Scintilla
by medleypond
Summary: Scintilla, n.: a tiny, brilliant flash or spark. An Amy/Eleven coffeeshop AU. Rated M for future chapters.
1. Cosmic

**A/N:** When I say AU, I mean it. I'll be hinting at canon, definitely, but don't expect me to parallel the canon arc. This is, first and foremost, a fun fic.

* * *

The night shift sounded better, more romantic and mysterious, in the middle of the morning rush when it was nothing but vanilla pump, caramel shot, leave room for milk but for god's sake don't put that soy stuff in.

The night shift, Amy Pond decides, is thoroughly unromantic.

She's been sitting at her post — or rather sitting, standing, pacing, whatever the moment warrants — since ten o'clock, and aside from a rather gropey couple and Mr. Fredrickson from the hardware store, she's been talking to an empty shop.

She kicks the cabinets behind the register and flicks the pumps with her fingernails like she's playing chimes, trying to remember how she got roped into taking these hours. Not that it's the first time; sometimes she feels like she came to the big house only yesterday, like everyone is still treating her like the ginger girl with the funny accent and the funny dreams.

But Richard knew she'd take the hours. He knows she needs them. Needs the money.

A sharp buzz echoes in the shop for a moment before she realizes it's her phone, and then she picks it up from the far end of the counter. (She thought Rory'd fallen asleep; his last text read_Two boxes left, I'm knackered_.)

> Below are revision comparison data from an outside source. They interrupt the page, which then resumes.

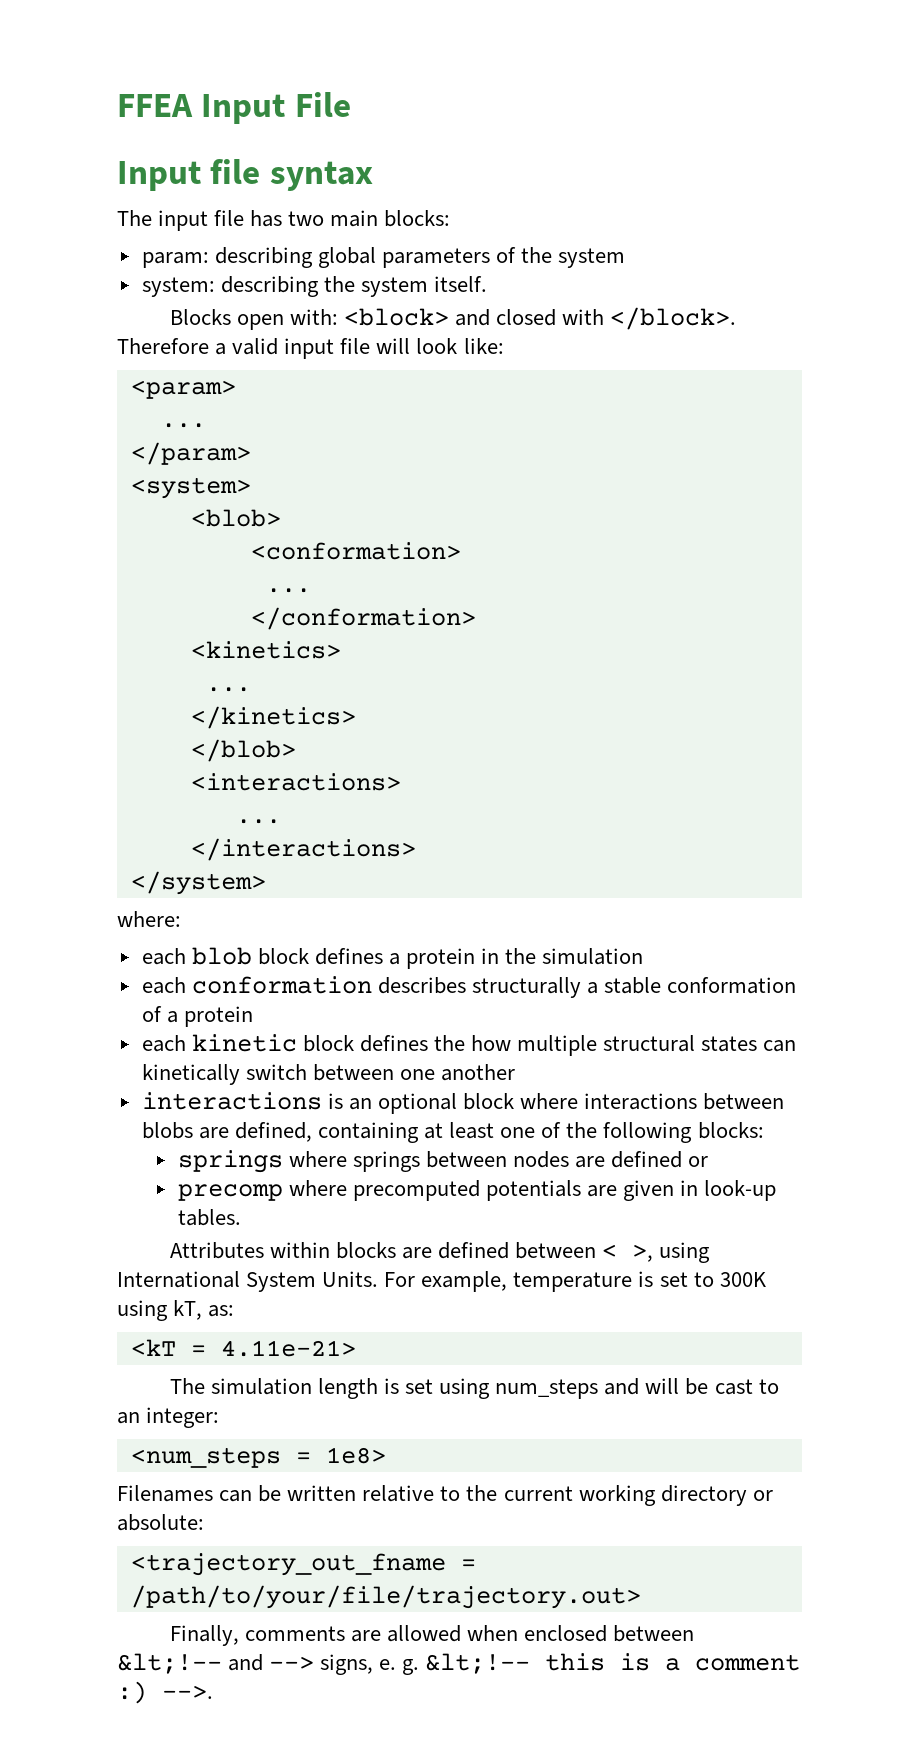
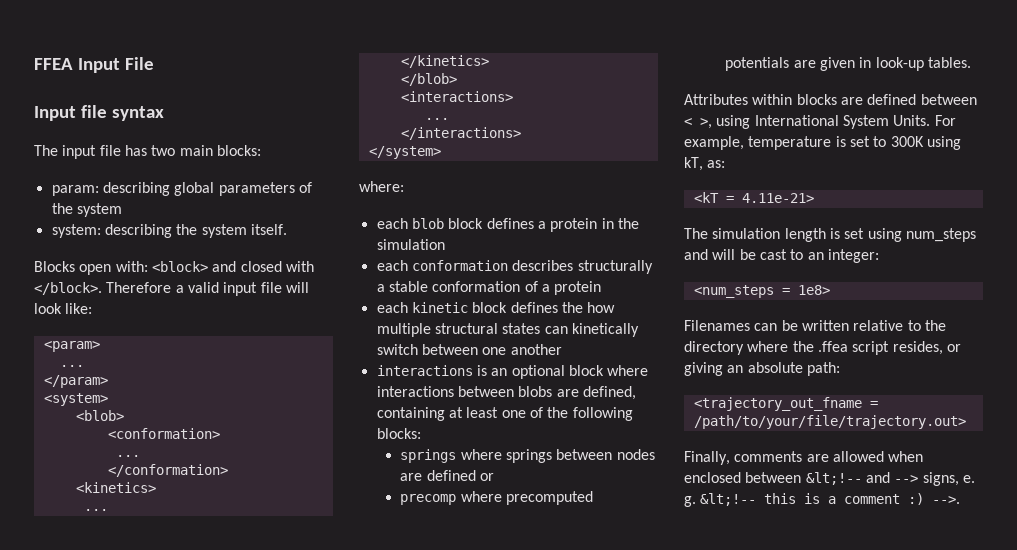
[503,1485,773,1506] [117,1514,204,1531] current working directory or absolute: -> [684,341,961,355] [684,362,840,376] directory where the .ffea script resides, or giving an absolute path:

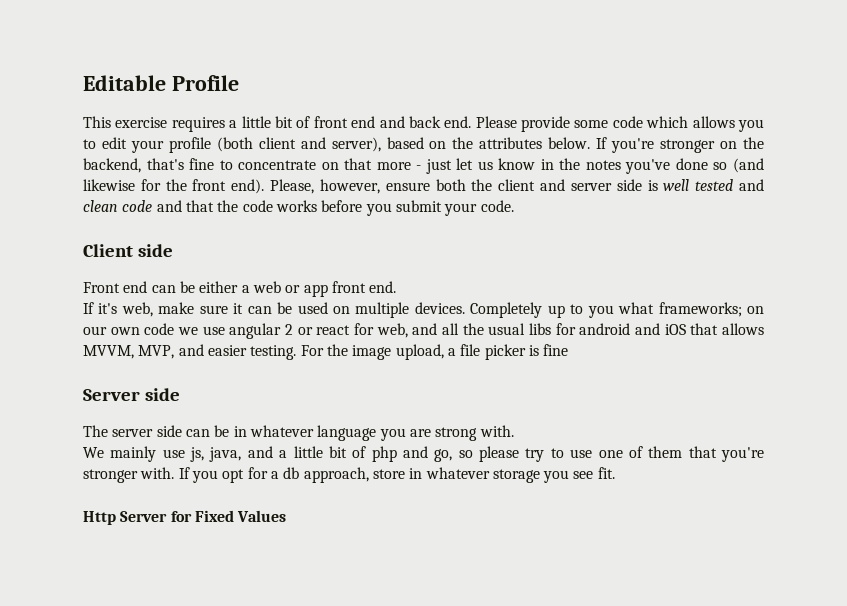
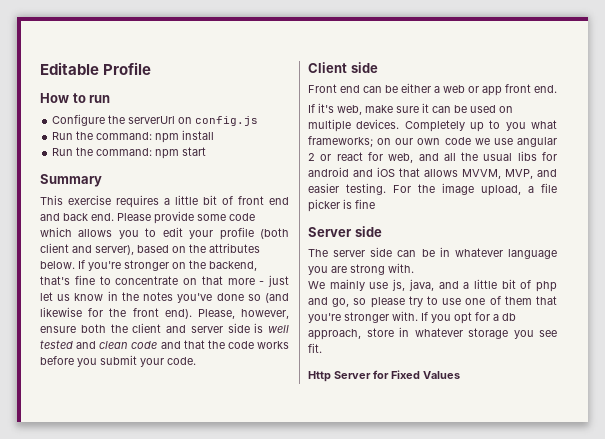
(239, 83) none -> [40,93,111,103] [52,114,259,126] [52,130,215,143] [52,147,207,159] [40,174,102,187] // How to run // Configure the serverUrl on config.js // Run the command: npm install // Run the command: npm start // Summary

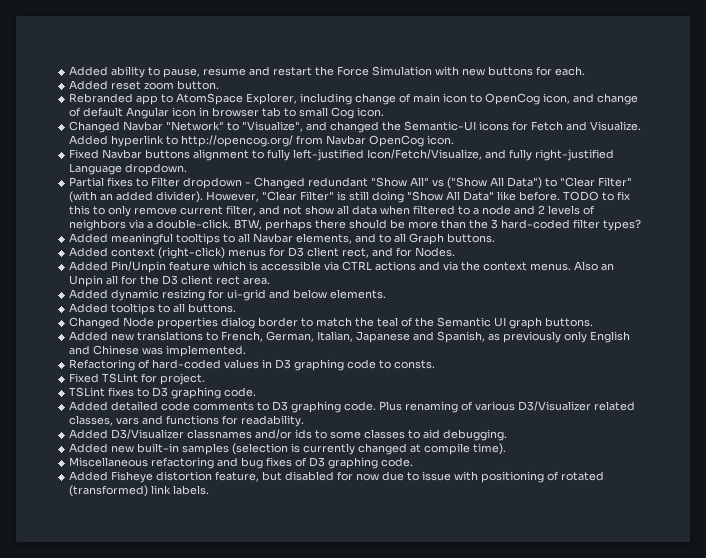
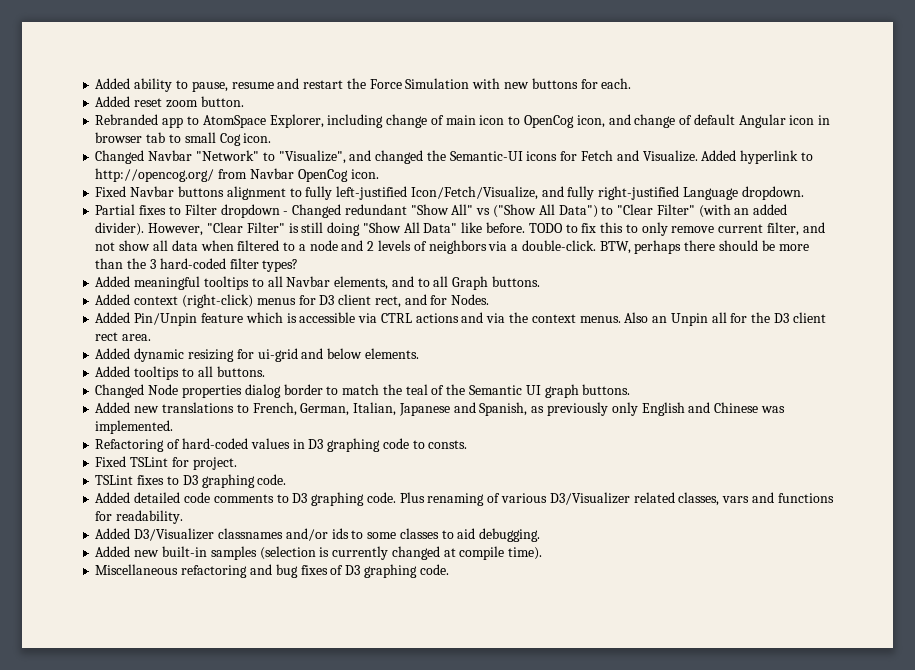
[69,471,605,483] [69,485,210,497] // Added Fisheye distortion feature, but disabled for now due to issue with positioning of rotated (transformed) link labels. -> (449, 569) none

MELS (10:30): _Wish oyu were here getintng pissed isn't muhc fun wothut Pond_

God, Mels. Probably getting all the rowdies to buy her shots — she's good at that. Cat-eye liner (the kind that makes Amy look ridiculous, but Mels has those big shiny eyes, so it works), the way her voice seems to lower to (appropriately) something like a purr around the boys.

She deftly taps out a response: _Go home before you end up in a bed you've never seen xx_

It's only been a few seconds of cleaning her fingernails before her phone buzzes again.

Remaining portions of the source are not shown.